#### Available records
......

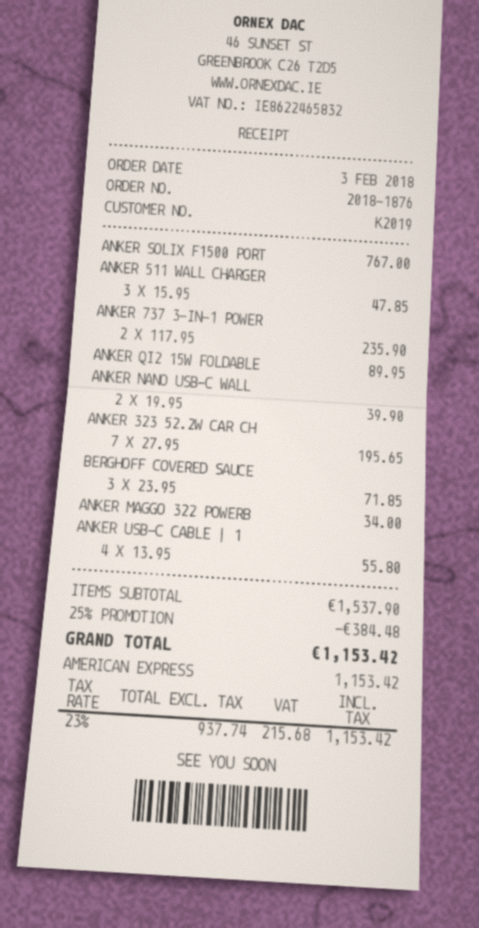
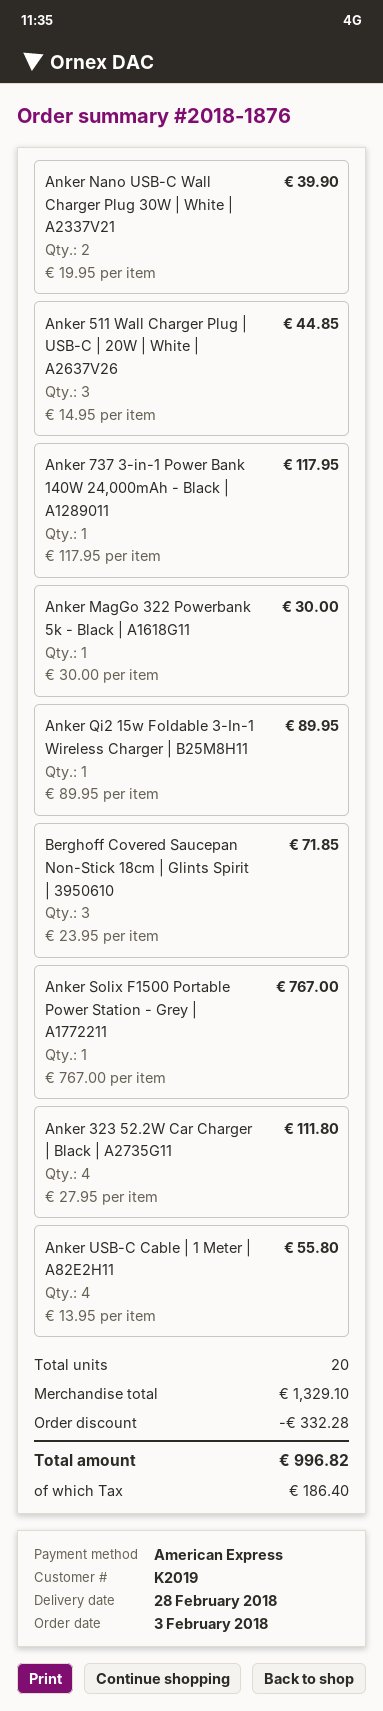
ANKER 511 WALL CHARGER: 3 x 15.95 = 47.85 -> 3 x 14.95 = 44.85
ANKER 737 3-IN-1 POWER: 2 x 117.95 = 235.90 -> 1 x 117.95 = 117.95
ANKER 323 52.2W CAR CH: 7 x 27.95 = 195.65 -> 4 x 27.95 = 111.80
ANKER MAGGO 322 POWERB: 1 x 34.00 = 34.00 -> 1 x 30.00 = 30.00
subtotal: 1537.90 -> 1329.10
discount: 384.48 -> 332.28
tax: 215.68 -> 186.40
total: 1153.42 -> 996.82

......

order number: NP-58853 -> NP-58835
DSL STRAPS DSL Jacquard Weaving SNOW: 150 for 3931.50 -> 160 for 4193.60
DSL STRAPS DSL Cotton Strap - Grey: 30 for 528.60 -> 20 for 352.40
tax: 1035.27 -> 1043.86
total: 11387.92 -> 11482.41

......

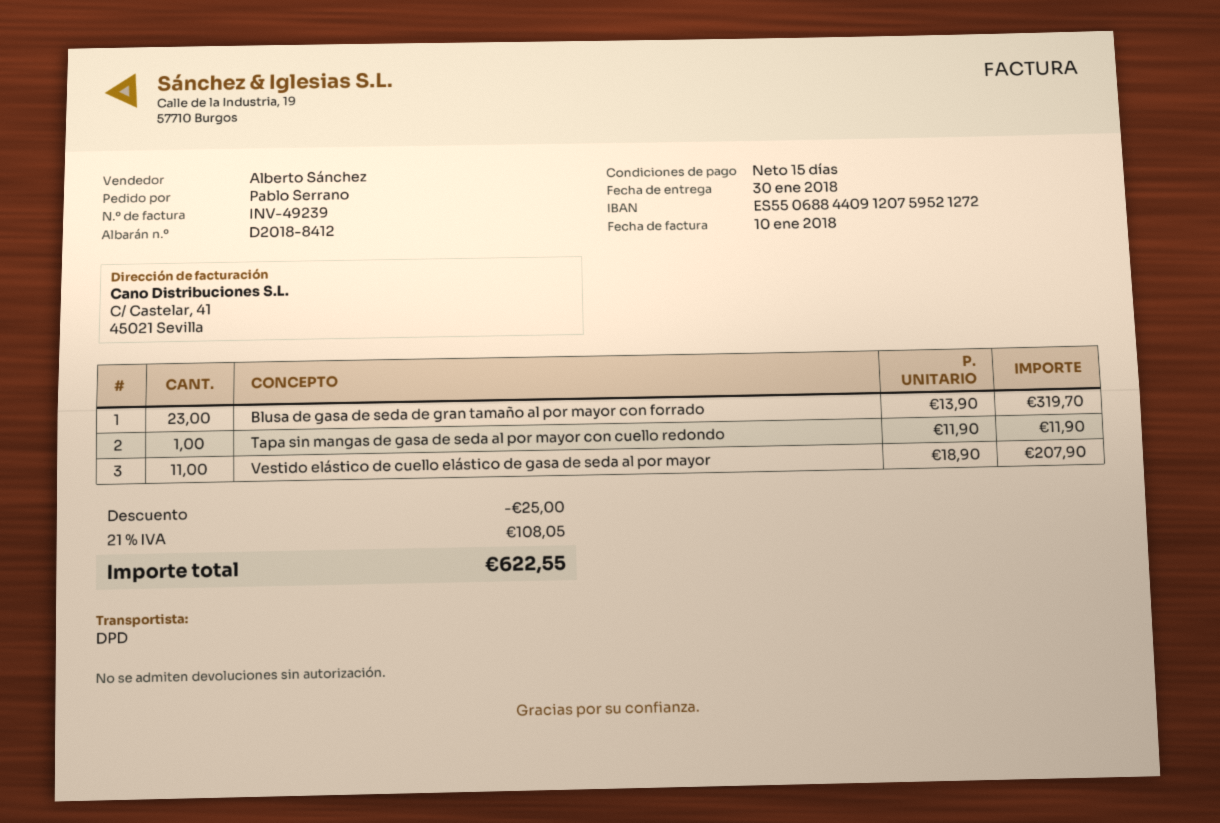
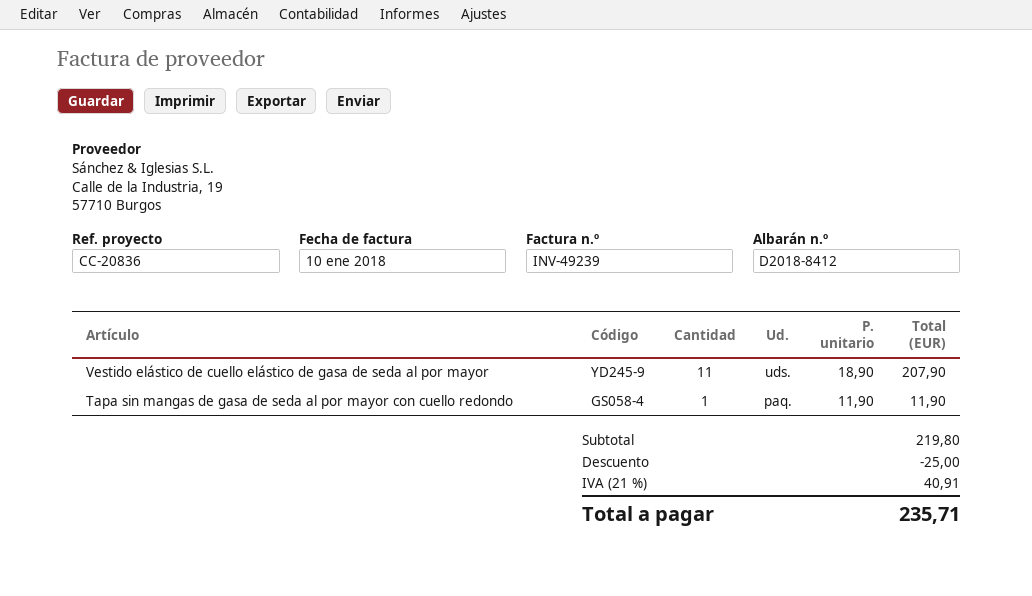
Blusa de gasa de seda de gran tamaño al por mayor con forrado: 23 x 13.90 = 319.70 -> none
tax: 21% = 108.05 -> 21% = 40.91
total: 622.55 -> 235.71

......

#### Task to complete
Find each line above that contains "ANKER", and copy those lines.

#### Output below
ANKER 511 WALL CHARGER: 3 x 15.95 = 47.85 -> 3 x 14.95 = 44.85
ANKER 737 3-IN-1 POWER: 2 x 117.95 = 235.90 -> 1 x 117.95 = 117.95
ANKER 323 52.2W CAR CH: 7 x 27.95 = 195.65 -> 4 x 27.95 = 111.80
ANKER MAGGO 322 POWERB: 1 x 34.00 = 34.00 -> 1 x 30.00 = 30.00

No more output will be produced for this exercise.